Extracted records:
--- --- ---

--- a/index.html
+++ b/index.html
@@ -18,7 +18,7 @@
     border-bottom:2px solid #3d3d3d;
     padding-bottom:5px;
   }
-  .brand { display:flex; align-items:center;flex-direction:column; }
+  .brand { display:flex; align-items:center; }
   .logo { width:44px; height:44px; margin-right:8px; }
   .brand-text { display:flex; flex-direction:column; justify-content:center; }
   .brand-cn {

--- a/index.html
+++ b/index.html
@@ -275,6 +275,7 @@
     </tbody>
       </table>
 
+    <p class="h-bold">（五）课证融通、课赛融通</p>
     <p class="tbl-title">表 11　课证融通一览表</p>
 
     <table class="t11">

--- --- ---

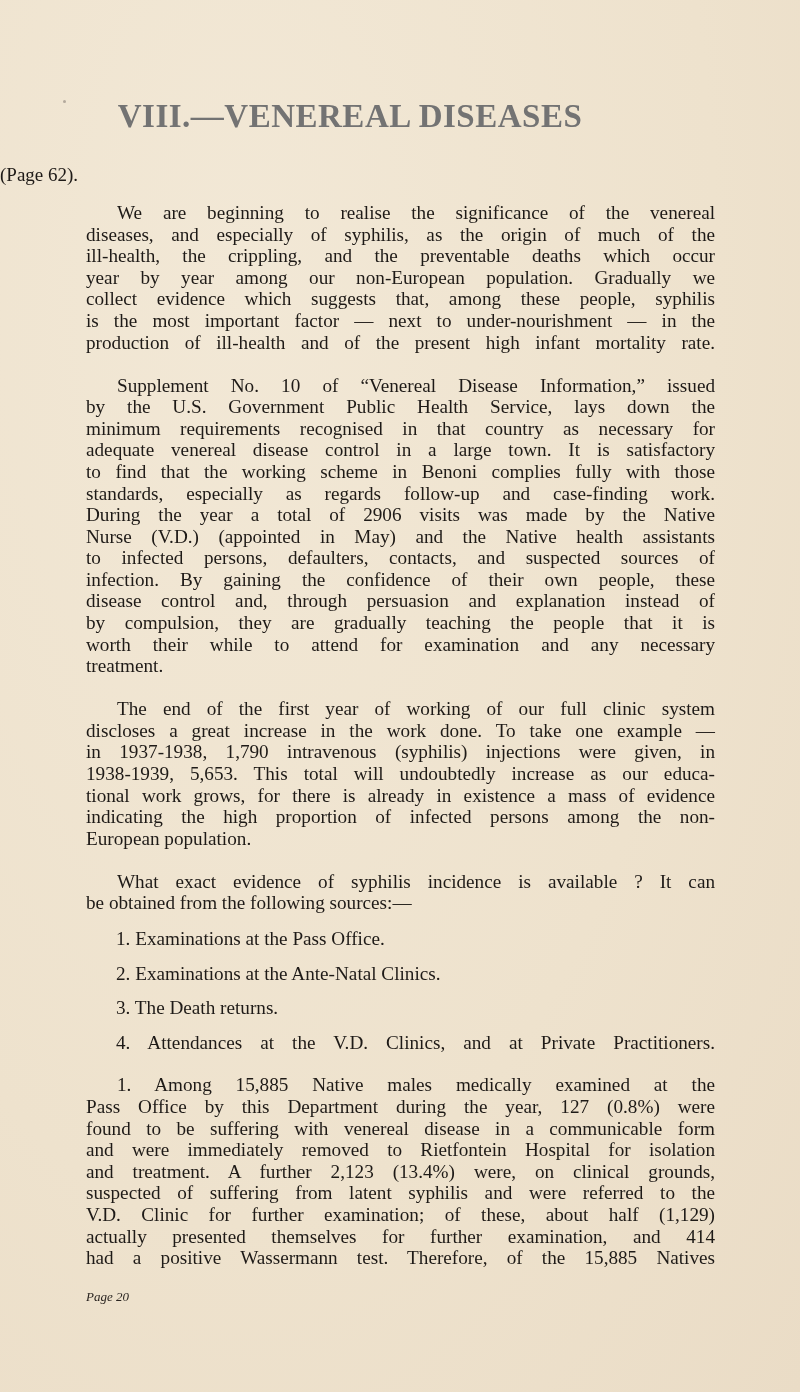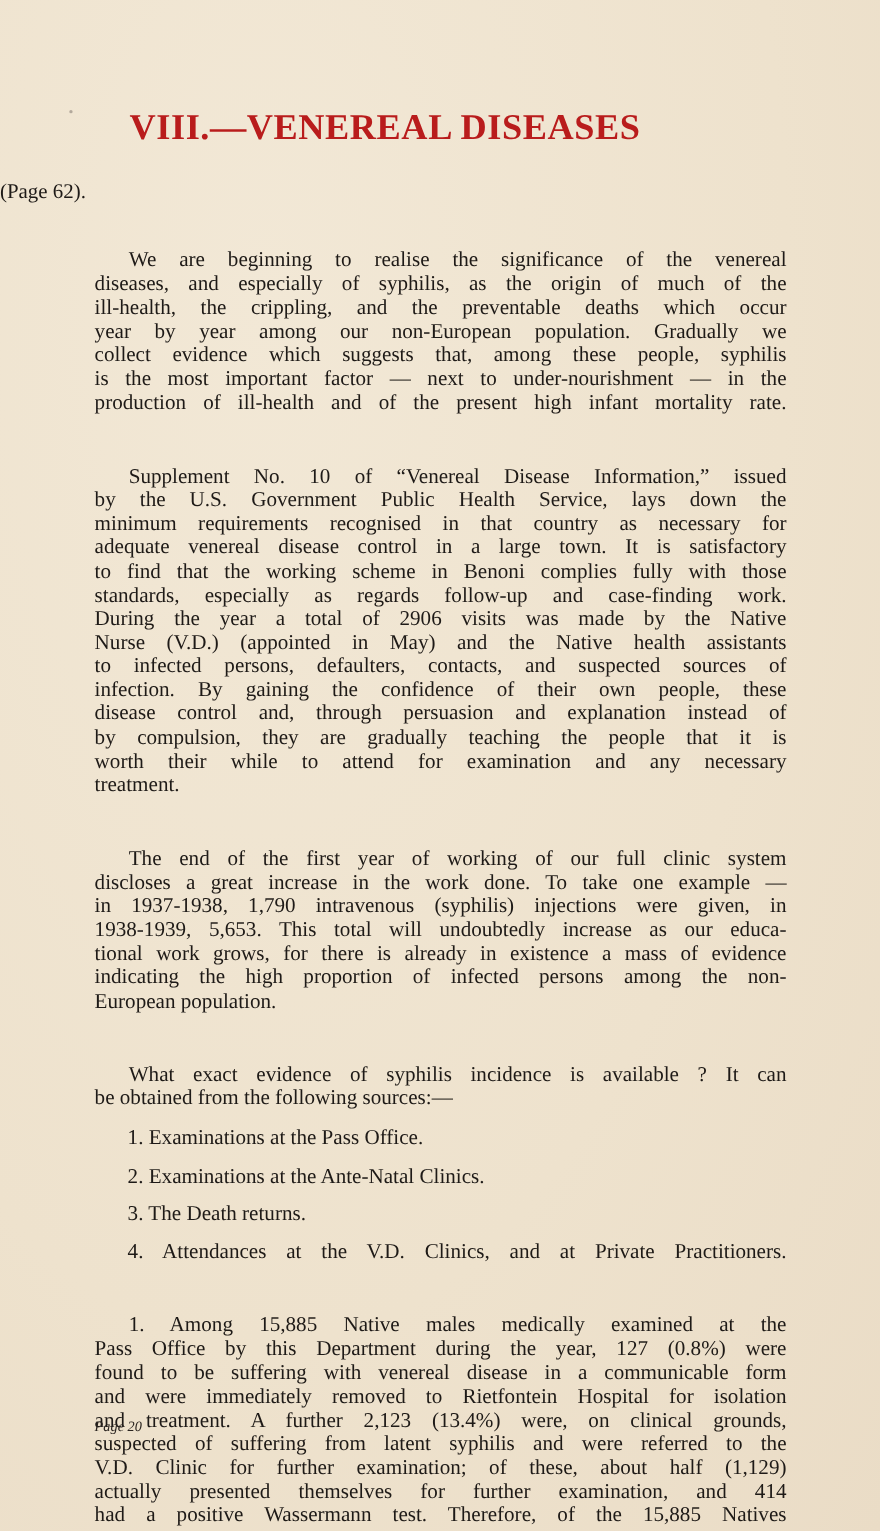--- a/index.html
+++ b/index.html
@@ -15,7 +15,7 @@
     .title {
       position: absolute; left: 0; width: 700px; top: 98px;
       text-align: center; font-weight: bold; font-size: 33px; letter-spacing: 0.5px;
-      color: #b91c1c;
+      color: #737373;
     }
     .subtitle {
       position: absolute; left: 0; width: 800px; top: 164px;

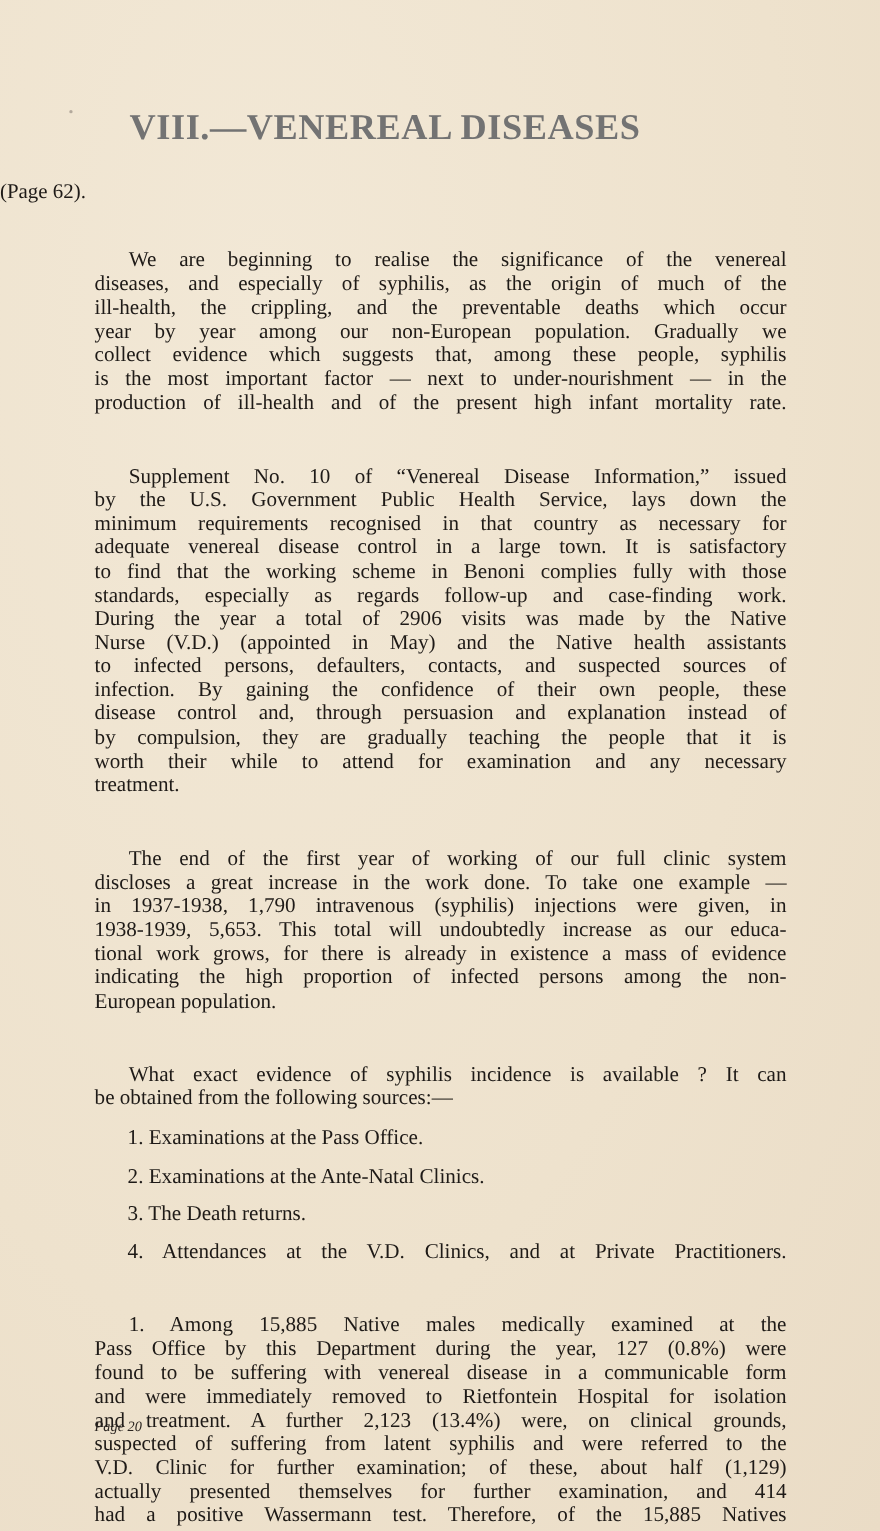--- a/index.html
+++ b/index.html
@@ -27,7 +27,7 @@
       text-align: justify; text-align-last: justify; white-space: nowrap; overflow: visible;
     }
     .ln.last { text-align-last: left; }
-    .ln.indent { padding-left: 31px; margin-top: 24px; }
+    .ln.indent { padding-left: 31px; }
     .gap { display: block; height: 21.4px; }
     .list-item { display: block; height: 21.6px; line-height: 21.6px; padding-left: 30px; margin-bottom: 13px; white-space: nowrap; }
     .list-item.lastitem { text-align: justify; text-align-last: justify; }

--- --- ---

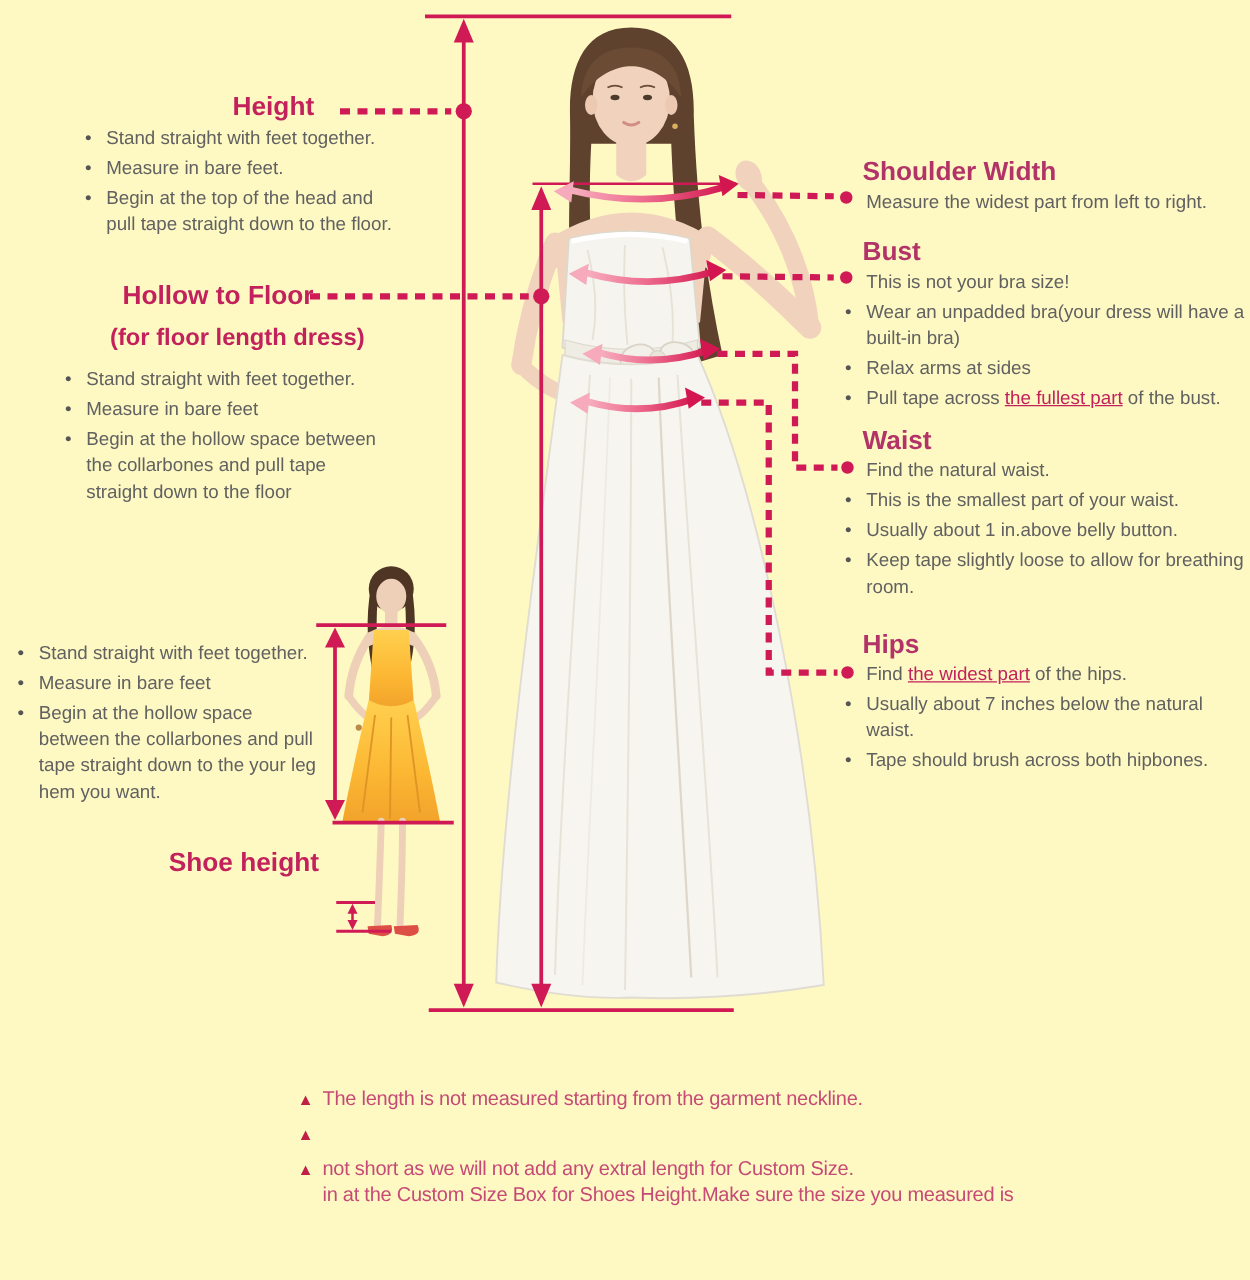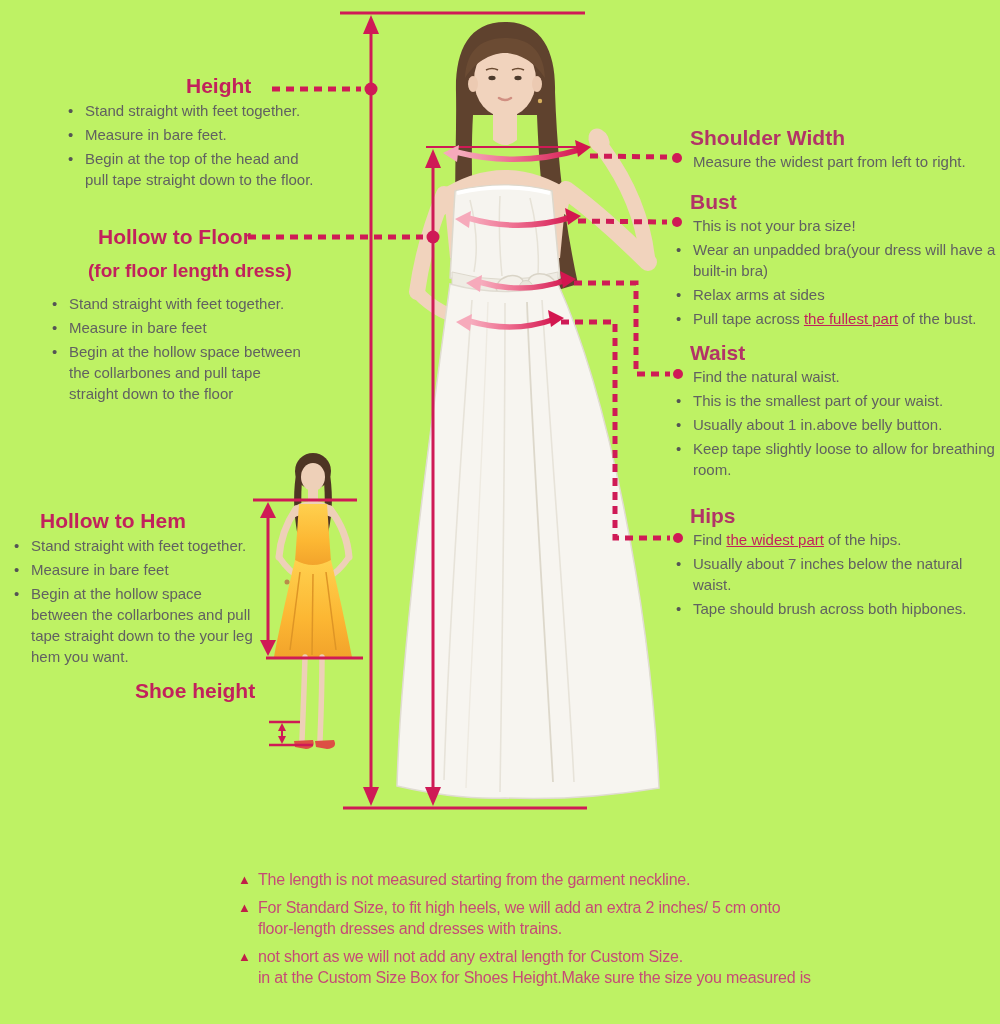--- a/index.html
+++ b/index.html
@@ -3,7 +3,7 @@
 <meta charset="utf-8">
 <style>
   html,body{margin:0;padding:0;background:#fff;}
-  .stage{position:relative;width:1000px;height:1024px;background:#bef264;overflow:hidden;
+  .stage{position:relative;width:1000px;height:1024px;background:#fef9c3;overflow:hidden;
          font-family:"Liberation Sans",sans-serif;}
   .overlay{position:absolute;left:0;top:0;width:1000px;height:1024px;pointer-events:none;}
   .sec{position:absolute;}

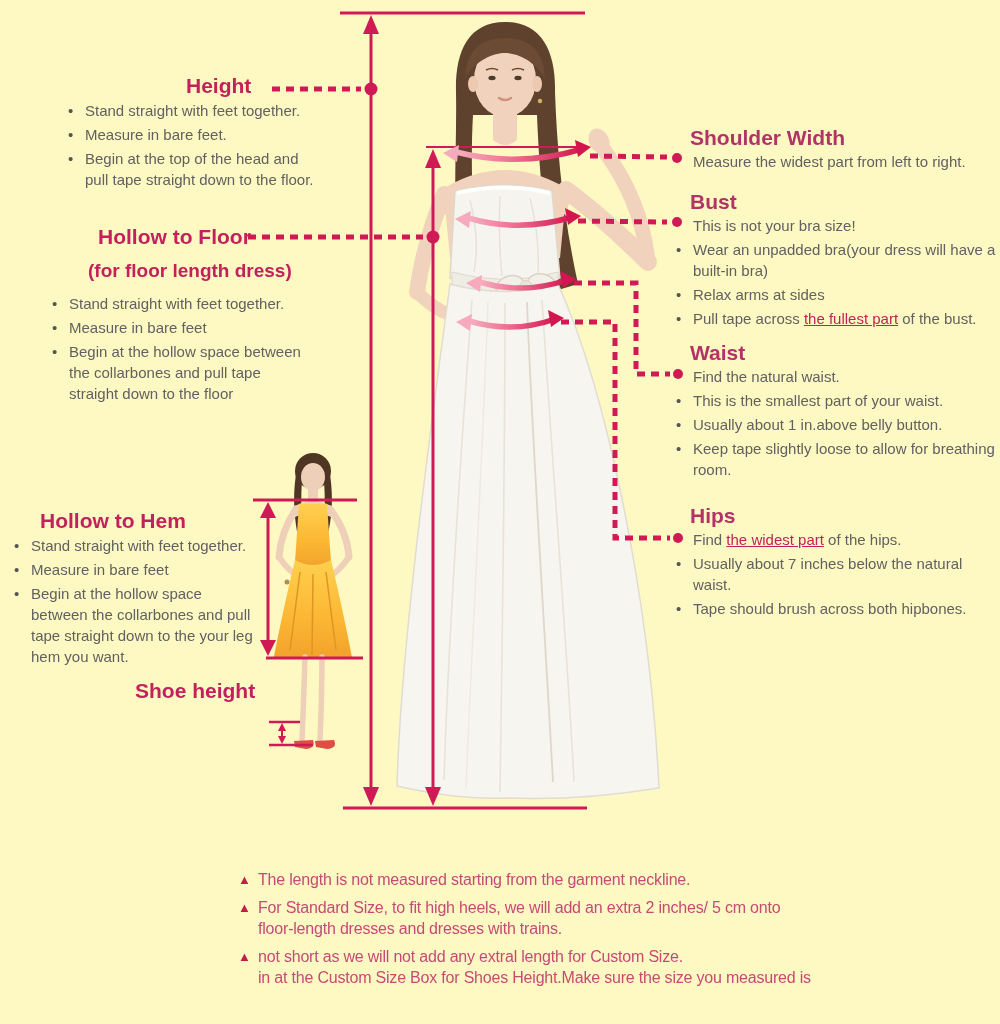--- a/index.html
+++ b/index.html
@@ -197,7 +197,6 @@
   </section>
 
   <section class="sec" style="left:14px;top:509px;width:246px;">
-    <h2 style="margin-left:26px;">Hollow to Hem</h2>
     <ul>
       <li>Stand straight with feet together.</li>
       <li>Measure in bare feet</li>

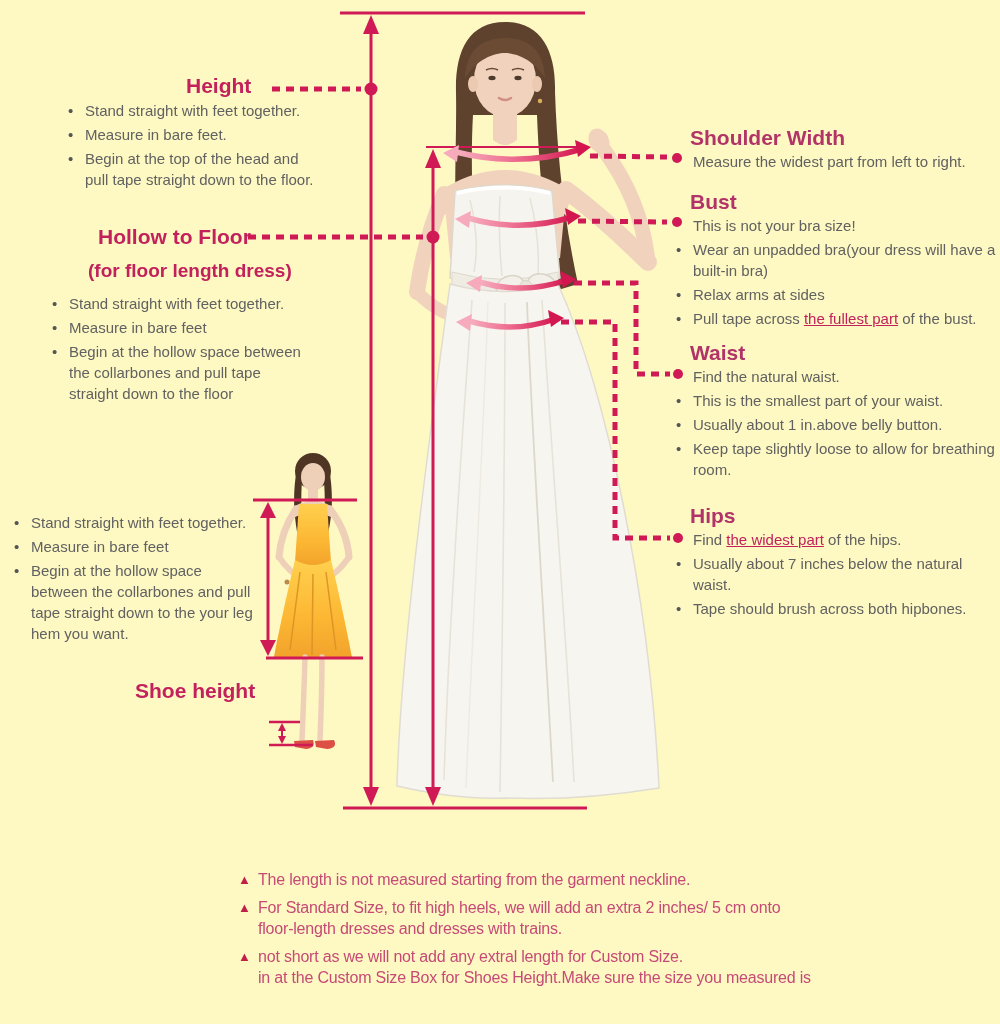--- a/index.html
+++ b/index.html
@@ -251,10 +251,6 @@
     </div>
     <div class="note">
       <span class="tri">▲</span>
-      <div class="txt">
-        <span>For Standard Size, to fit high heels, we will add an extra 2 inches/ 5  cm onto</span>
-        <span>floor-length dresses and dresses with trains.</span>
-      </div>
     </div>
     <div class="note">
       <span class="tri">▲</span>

--- --- ---

• What you have to do
Answer with the number alone after tallying the lines of the entries above that contain the word "font".

• Response for this exercise
2